Re: How should we design our tables and indexes

From: veem v <veema0000(at)gmail(dot)com>
To: Greg Sabino Mullane <htamfids(at)gmail(dot)com>
Cc: pgsql-general <pgsql-general(at)lists(dot)postgresql(dot)org>
Subject: Re: How should we design our tables and indexes
Date: 2024-02-11 07:23:10
Message-ID: CAB+=1TV=bAokrJhM9JjqfLTpemyr3SwbJLTFpXmfggtcw2qKCg@mail.gmail.com
Views: Raw Message | Whole Thread | Download mbox | Resend email
Thread:
Lists: pgsql-general

Thank you So much Greg.

Will try to test the things as max as possible. I was trying to see
basically, if any obvious things we should take care of before designing a
system for satisfying such requirements. As you pointed few things , i am
trying t answer those below

On Sun, 11 Feb 2024 at 10:43, Greg Sabino Mullane <htamfids(at)gmail(dot)com>
wrote:

> There is a lot to unpack here.

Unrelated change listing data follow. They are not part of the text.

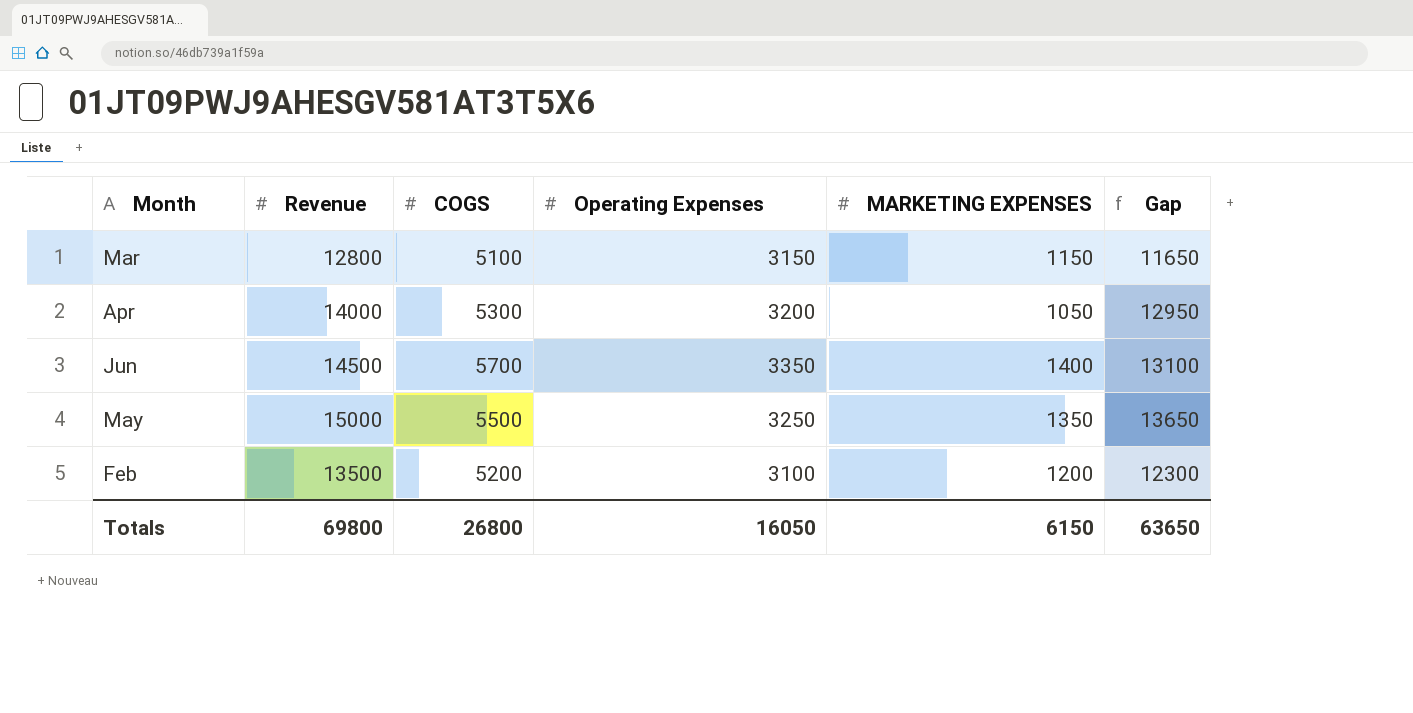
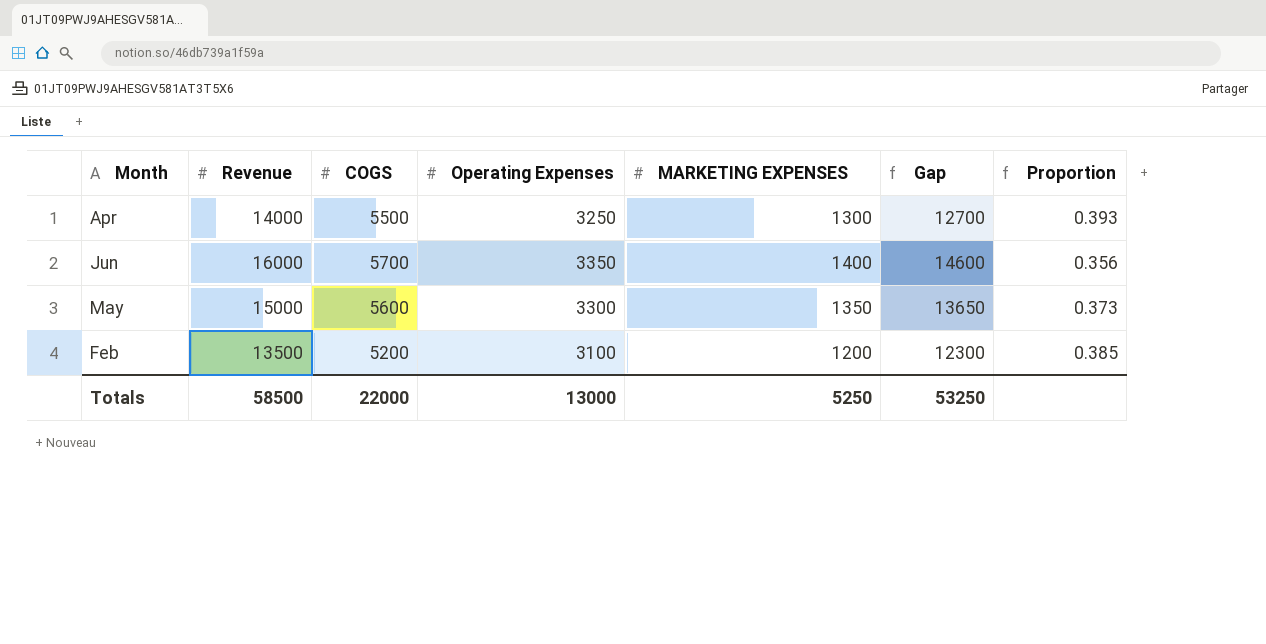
column Proportion | formula: none -> [COGS] / [Revenue]
row Mar: 12800 | 5100 | 3150 | 1150 | 11650 -> none
Apr | COGS: 5300 -> 5500
Apr | Operating Expenses: 3200 -> 3250
Apr | MARKETING EXPENSES: 1050 -> 1300
Apr | Gap: 12950 -> 12700
Jun | Revenue: 14500 -> 16000
Jun | Gap: 13100 -> 14600
May | COGS: 5500 -> 5600
May | Operating Expenses: 3250 -> 3300
Totals | Revenue: 69800 -> 58500
Totals | COGS: 26800 -> 22000
Totals | Operating Expenses: 16050 -> 13000
Totals | MARKETING EXPENSES: 6150 -> 5250
Totals | Gap: 63650 -> 53250

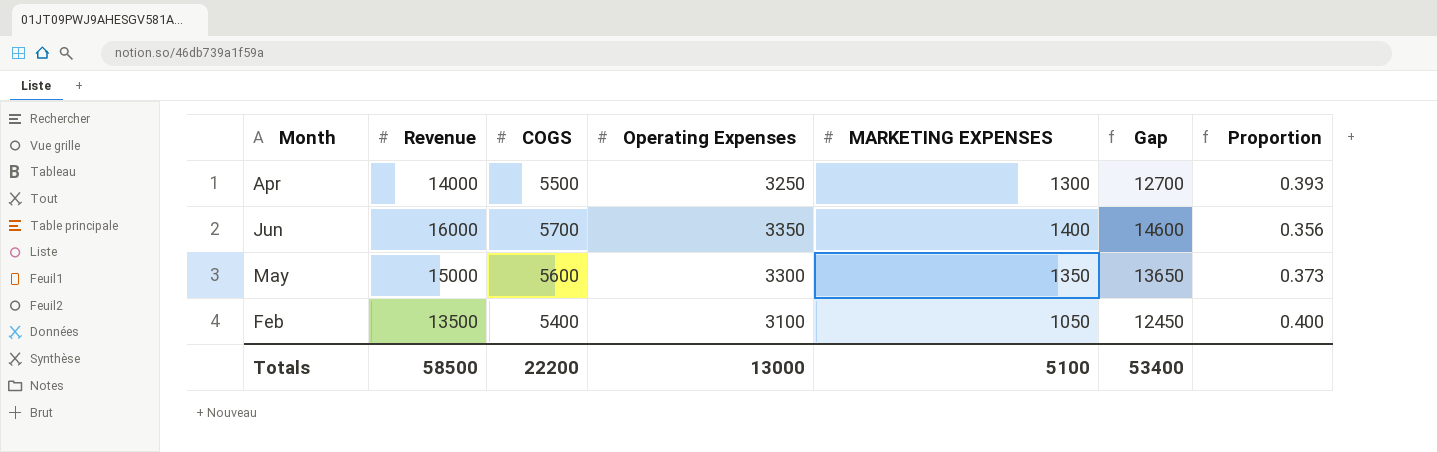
Feb | COGS: 5200 -> 5400
Feb | MARKETING EXPENSES: 1200 -> 1050
Feb | Gap: 12300 -> 12450
Feb | Proportion: 0.385 -> 0.400
Totals | COGS: 22000 -> 22200
Totals | MARKETING EXPENSES: 5250 -> 5100
Totals | Gap: 53250 -> 53400

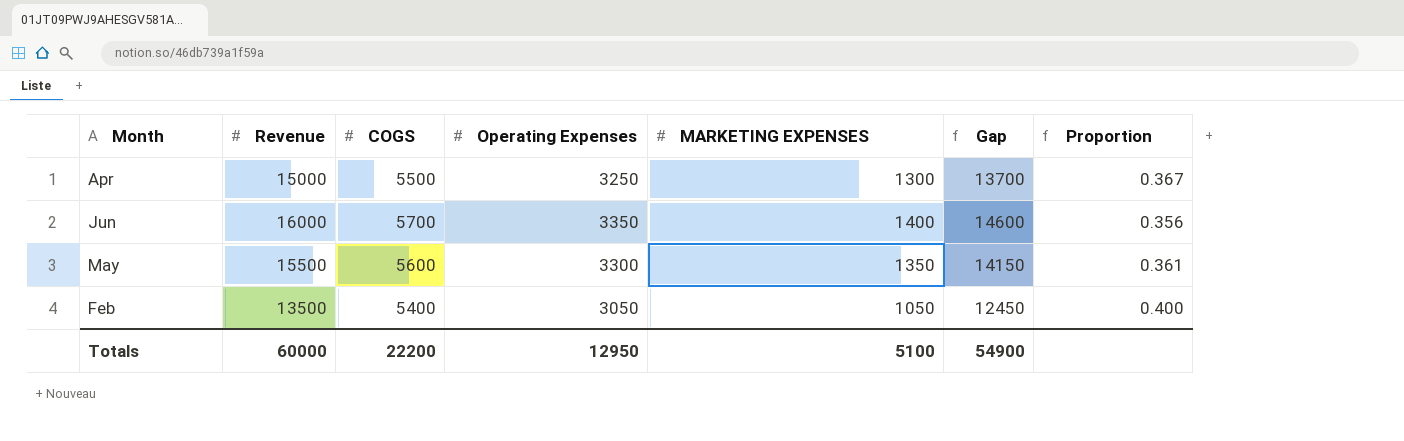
Apr | Revenue: 14000 -> 15000
Apr | Gap: 12700 -> 13700
Apr | Proportion: 0.393 -> 0.367
May | Revenue: 15000 -> 15500
May | Gap: 13650 -> 14150
May | Proportion: 0.373 -> 0.361
Feb | Operating Expenses: 3100 -> 3050
Totals | Revenue: 58500 -> 60000
Totals | Operating Expenses: 13000 -> 12950
Totals | Gap: 53400 -> 54900

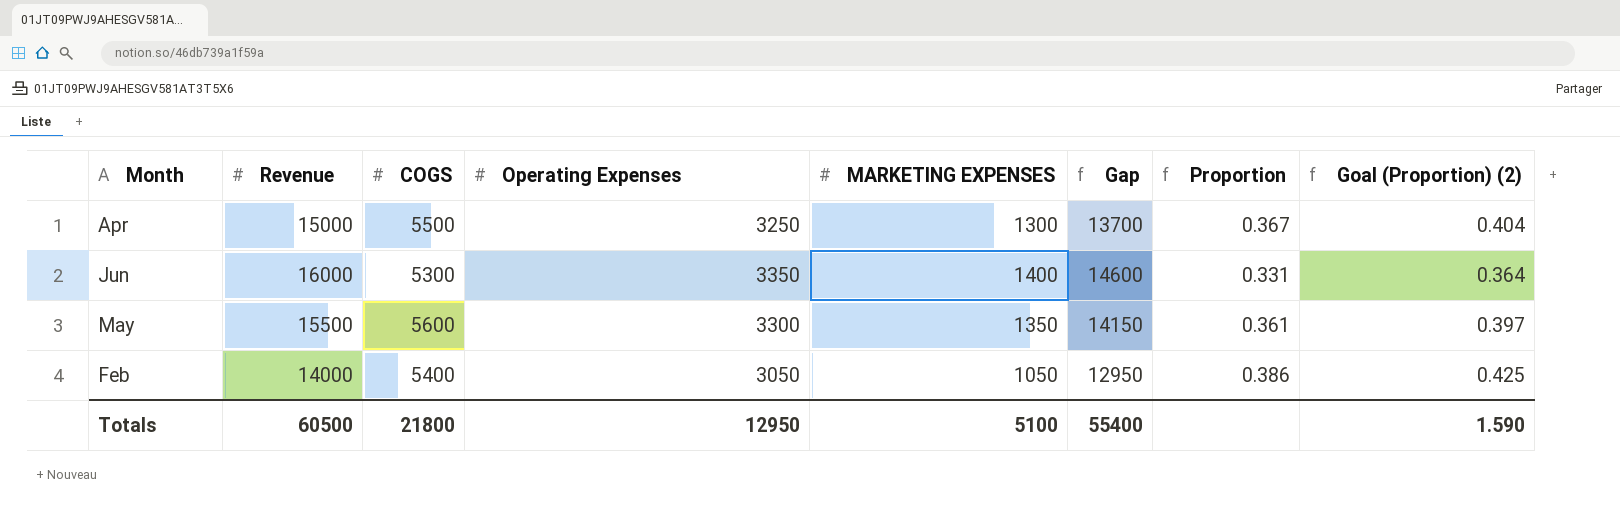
column Goal (Proportion) (2) | formula: none -> [Proportion] * 1.1
Jun | COGS: 5700 -> 5300
Jun | Proportion: 0.356 -> 0.331
Feb | Revenue: 13500 -> 14000
Feb | Gap: 12450 -> 12950
Feb | Proportion: 0.400 -> 0.386
Totals | Revenue: 60000 -> 60500
Totals | COGS: 22200 -> 21800
Totals | Gap: 54900 -> 55400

I'm going to take a quick pass, but you
> ought to consider getting some custom expert help.
>
> On Sat, Feb 10, 2024 at 2:39 PM veem v <veema0000(at)gmail(dot)com> wrote:
>
>>
>> Pagination is already a hard problem, and does not even make sense when
> combined with "a continuous stream of inserts". What should the user see
> when they click on page 2?
>

When the user clicks to the second page , it will see the next set of rows
i.e 100 to 200 and next will see 200 to 300 and so on till the result set
finishes.

> Also, 500 attributes?! What data types are those? If boolean, you may want
> to look at using bitfields.
>
>> Using LIMIT does allow for this, with certain caveats. The best answer
>> for a lot of these questions is "try it and see" with a simplified version
>> of your queries against some dummy data.
>>
>
>

All those attributes are majorly Varchar and numeric in nature , so not
sure if any options exist there for these?
Additionally, in other databases like Oracle we use hints like
'/*+first_rows*/ to let optimizers favour index paths to favor these types
of UI search queries , so I was wondering if anything like those exists
over here.

> one Index on table1(MID) , one index Table1(CID), one index on
>> table2(ACN_NBR)?
>>
>
> This. One index for each important column. Especially if they vary between
> queries, as you alluded to later.
>
>
If PR_ID is a must in the Join criteria between these table tables table1,
table2 in all the queries, then is it advisable to have a composite index
like (pr_id, mid), (pr_id,cid) etc rather than having index on individual
columns?

> select count(*) over() as total_record, * [large query omitted]
>>
>
> Queries starting with select count(*) are also a red flag, but it's hard
> to tell from this. Probably best to explain what you think the query is
> doing using regular words.
>
>
Actually this inner query is doing the main work, i.e finding the
search results based on the input search criteria. The outer query is just
fetching the results from the inner query along with count(*), to pass on
to the API , so as to calculate and show the user how many pages there
total with a full result set. basically it will count(*)/N records per
page, and that figure will be displayed in the first page of the UI screen.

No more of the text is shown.